## Work request
In the records that come next, find every line with "Mengatasi". Return those lines.

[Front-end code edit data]
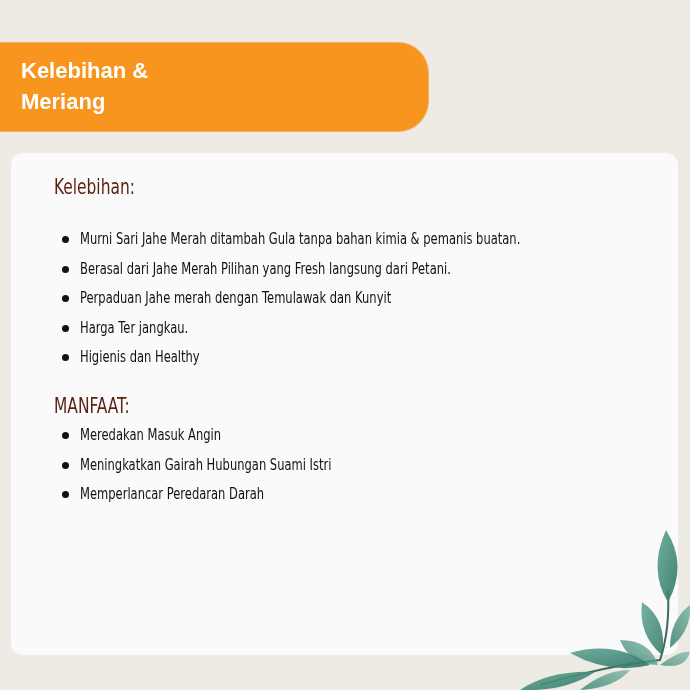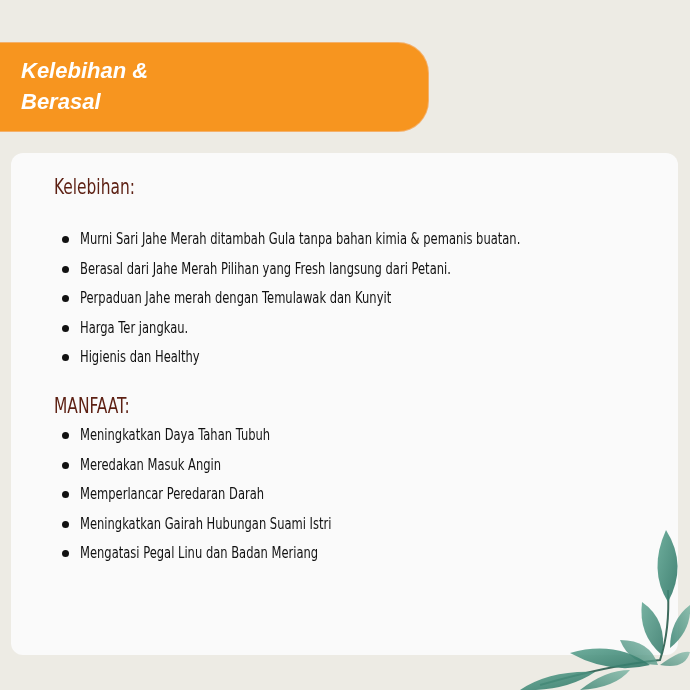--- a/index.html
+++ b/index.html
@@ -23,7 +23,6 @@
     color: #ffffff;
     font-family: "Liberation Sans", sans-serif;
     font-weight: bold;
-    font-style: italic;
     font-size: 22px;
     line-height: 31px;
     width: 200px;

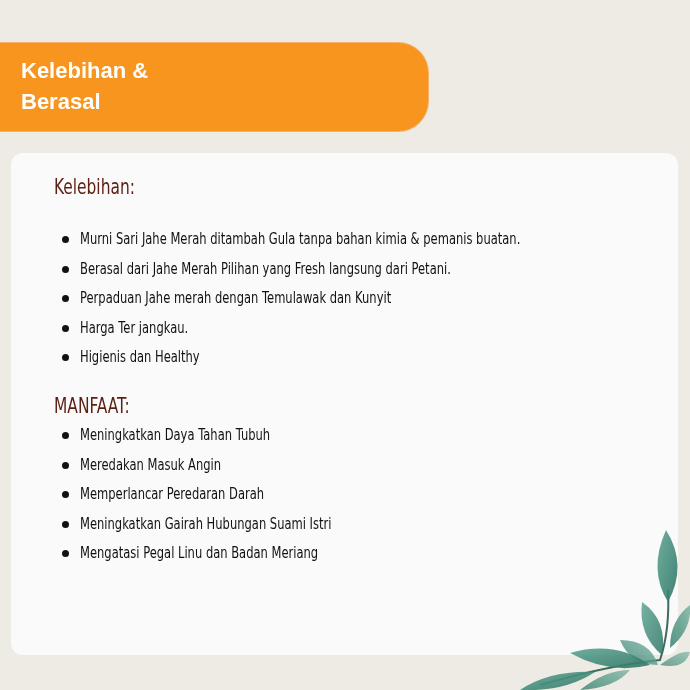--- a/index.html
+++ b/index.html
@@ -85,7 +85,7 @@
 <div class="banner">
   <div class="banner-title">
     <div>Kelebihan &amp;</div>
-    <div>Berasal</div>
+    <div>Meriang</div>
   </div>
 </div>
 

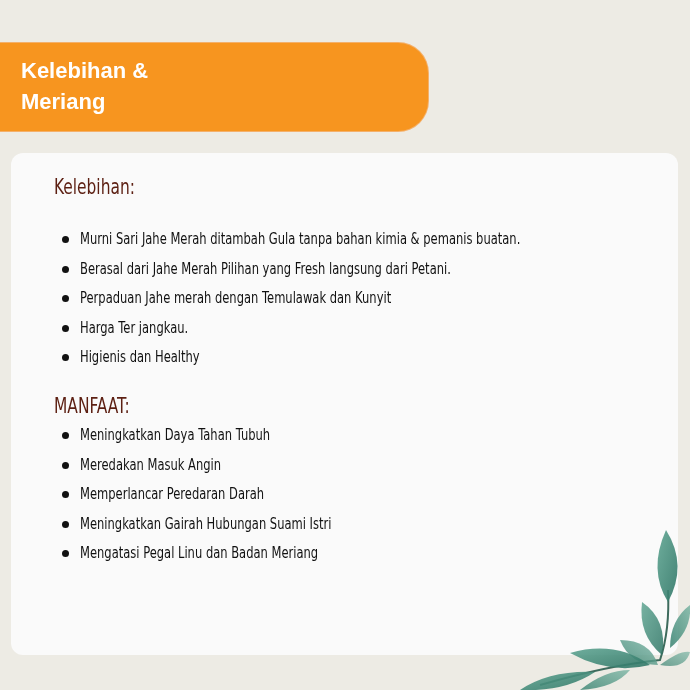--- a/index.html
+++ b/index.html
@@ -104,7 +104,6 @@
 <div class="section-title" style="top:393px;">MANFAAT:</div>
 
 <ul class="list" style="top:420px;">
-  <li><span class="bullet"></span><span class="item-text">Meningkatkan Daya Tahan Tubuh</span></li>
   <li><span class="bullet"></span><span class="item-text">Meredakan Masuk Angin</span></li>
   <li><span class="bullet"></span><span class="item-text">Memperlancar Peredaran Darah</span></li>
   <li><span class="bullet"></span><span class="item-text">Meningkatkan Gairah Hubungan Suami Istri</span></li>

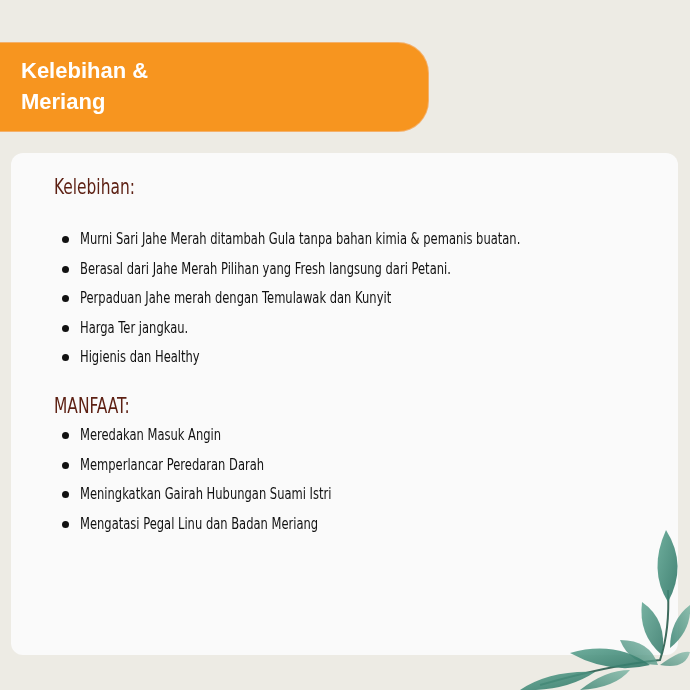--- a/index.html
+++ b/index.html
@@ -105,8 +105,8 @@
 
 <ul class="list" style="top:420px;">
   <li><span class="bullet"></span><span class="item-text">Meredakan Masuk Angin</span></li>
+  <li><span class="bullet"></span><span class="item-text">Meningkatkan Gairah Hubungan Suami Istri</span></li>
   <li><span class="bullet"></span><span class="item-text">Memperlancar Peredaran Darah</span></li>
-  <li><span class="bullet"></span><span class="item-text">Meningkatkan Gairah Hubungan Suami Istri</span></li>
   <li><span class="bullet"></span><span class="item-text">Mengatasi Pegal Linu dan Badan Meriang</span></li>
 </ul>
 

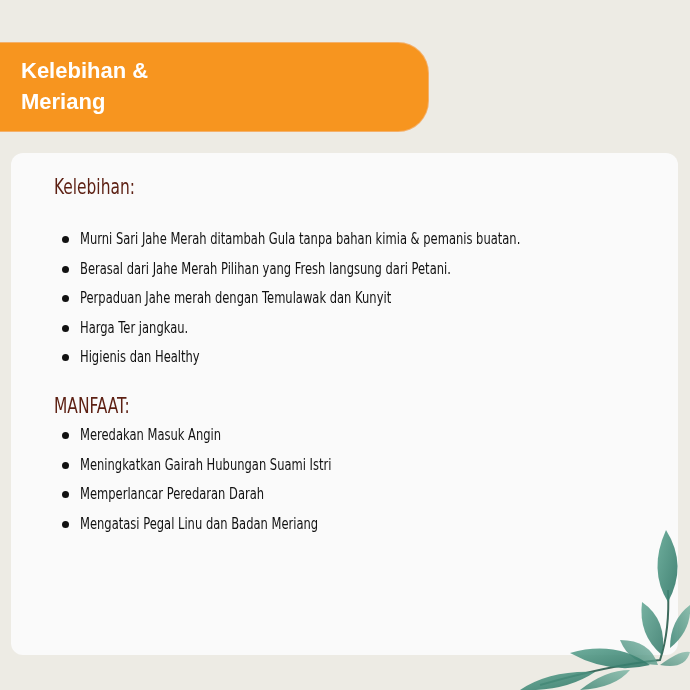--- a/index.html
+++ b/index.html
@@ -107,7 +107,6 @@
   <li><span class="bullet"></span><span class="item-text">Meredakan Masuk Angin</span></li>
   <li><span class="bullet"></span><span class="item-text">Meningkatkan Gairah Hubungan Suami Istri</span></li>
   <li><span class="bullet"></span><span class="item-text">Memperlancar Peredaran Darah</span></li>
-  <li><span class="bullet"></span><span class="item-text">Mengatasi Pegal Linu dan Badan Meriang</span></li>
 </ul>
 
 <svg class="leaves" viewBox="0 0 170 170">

## Task output
   <li><span class="bullet"></span><span class="item-text">Mengatasi Pegal Linu dan Badan Meriang</span></li>
-  <li><span class="bullet"></span><span class="item-text">Mengatasi Pegal Linu dan Badan Meriang</span></li>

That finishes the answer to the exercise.